A bubble works by concentrating financial liquidity and entrepreneurial attention onto an asset class and its forward prospects. Inside a bubble, the cost of experimentation, and therefore variety generation, is lowered and, by incentive effect, the process of structural change is accelerated. Access to finance is easy inside a bubble. Similarly, the cost of failure is reduced, and the uptake of novelty is high. The economy becomes energised around the bubble, as do the entrepreneurial spirits of agents who happen upon it. Learning is accelerated within a bubble, and radically new business ideas can get a start, as can radically new products. Real bubbles theory, then, is the idea that from a bubble environment there flows the incipient variety upon which the evolutionary economic process of enterprise and wealth creation feeds. Bubbles breed variety, and variety feeds economic evolution, and therefore growth.

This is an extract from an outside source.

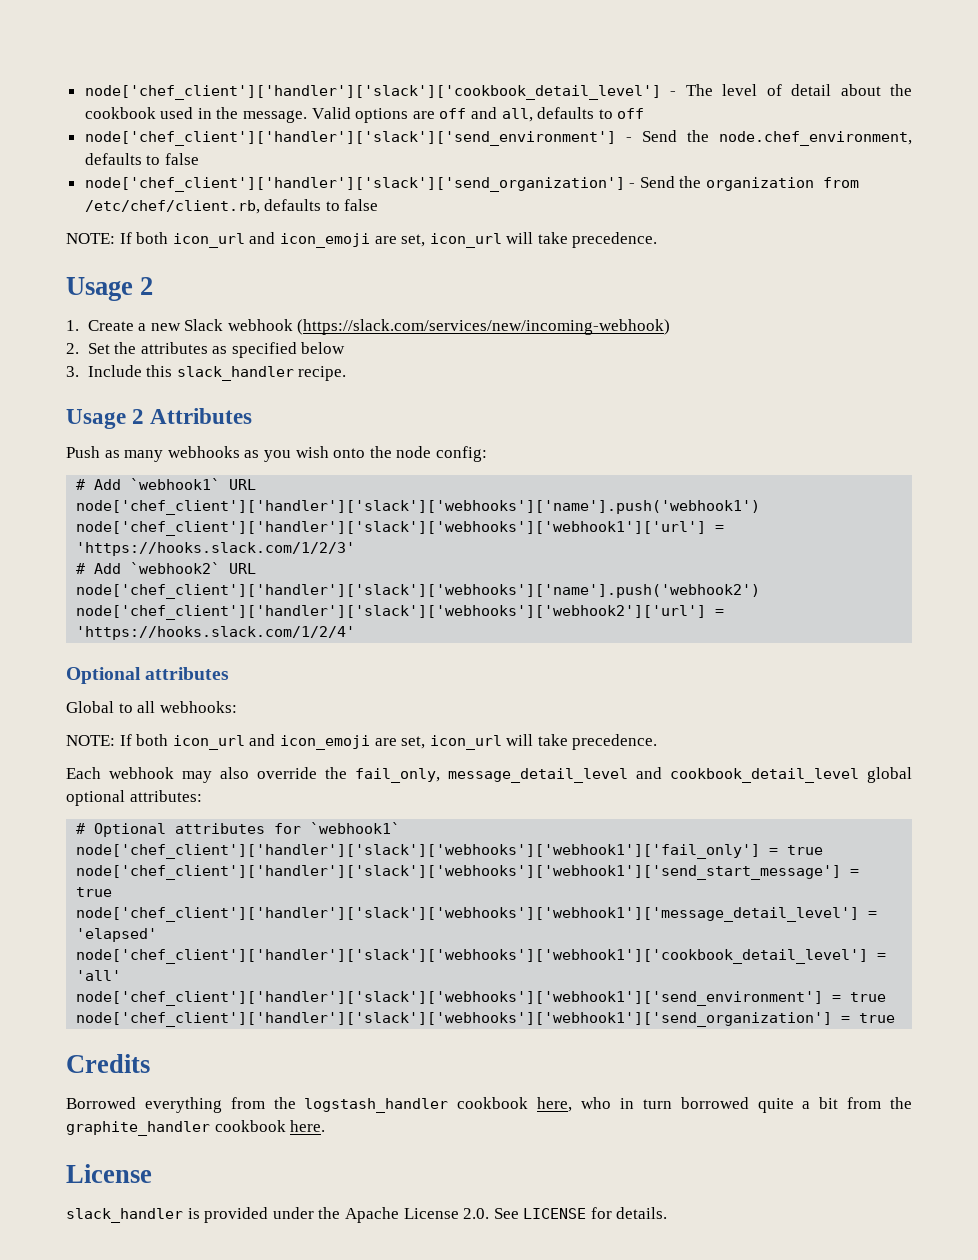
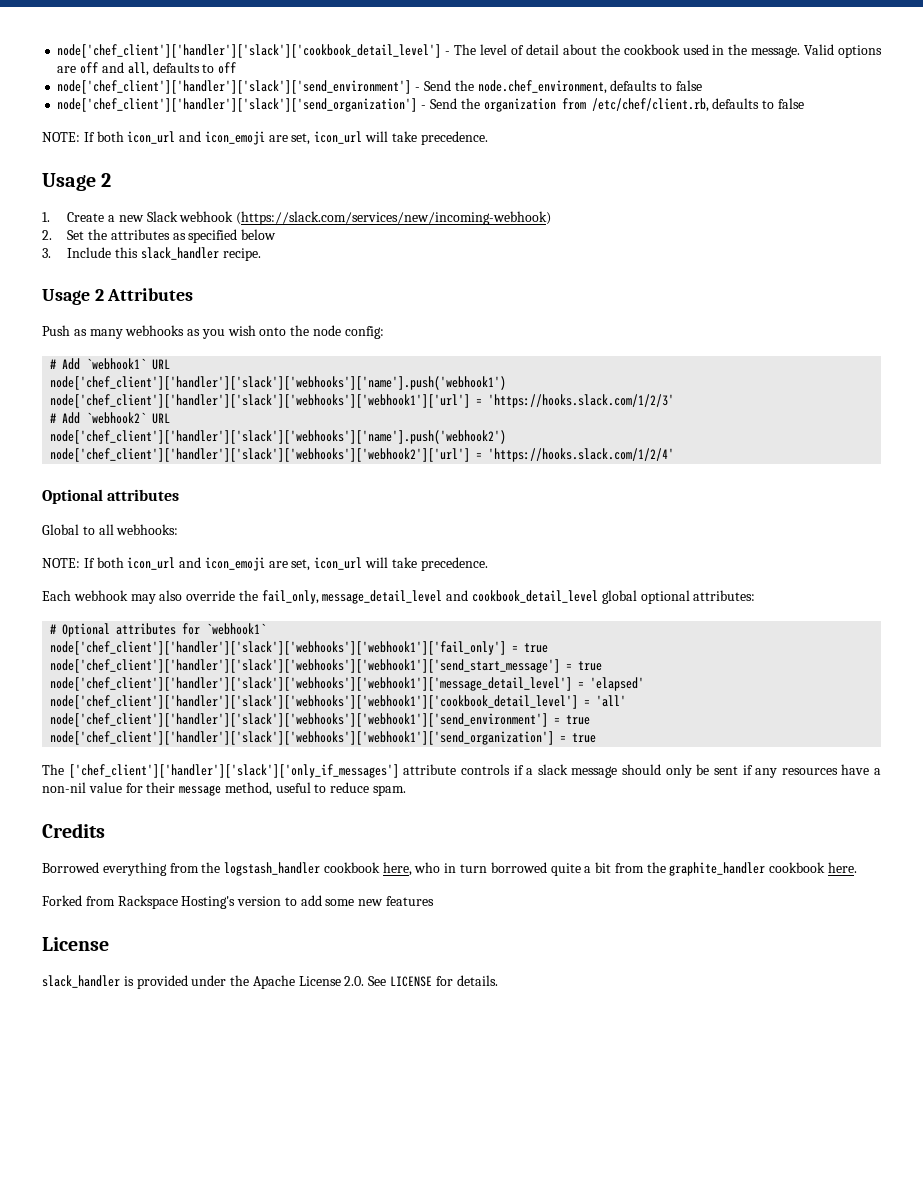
(896, 1018) none -> [42,764,881,778] [42,782,407,796] // The ['chef_client']['handler']['slack']['only_if_messages'] attribute controls if a slack message should only be sent if any resources have a non-nil value for their message method, useful to reduce spam.
(326, 1126) none -> [42,895,435,909] // Forked from Rackspace Hosting's version to add some new features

Jason is talking about bubbles more like the dot.com boom than policy-driven bubbles like those in housing. The issue is that when we have something new, like the internet, or social media, we have to figure out what the best use of it will be. In the dot.com bubble, it is only obvious in retrospect that pets.com was a dumb idea (those huge shipping charges!) and amazon.com was brilliant. At the time, this was still an open question – and plenty of people thought that amazon was pretty stupid when it launched (Who buys books without seeing them first? How will we know what we’re looking for without book store clerks? etc.). It’s only through experimentation that we discover what the killer ideas are.
It’s the same with social media. It wasn’t obvious when it launched that twitter was going to work as it had – it couldn’t be because twitter is built on the network of connections within the tool. Bubbles are useful precisely because we can’t pick the winners in advance.
The issue that Umair might take with this is that growth isn’t by definition good. I agree with this, so in as far as bubbles drive growth, then they aren’t necessarily good. But I don’t think that they are by definition bad either. Our challenge is to figure out how to drive investment in creating things that have genuine sustainable value. This problem is the same whether or not the social media bubble exists. What we really need is an awesomeness bubble.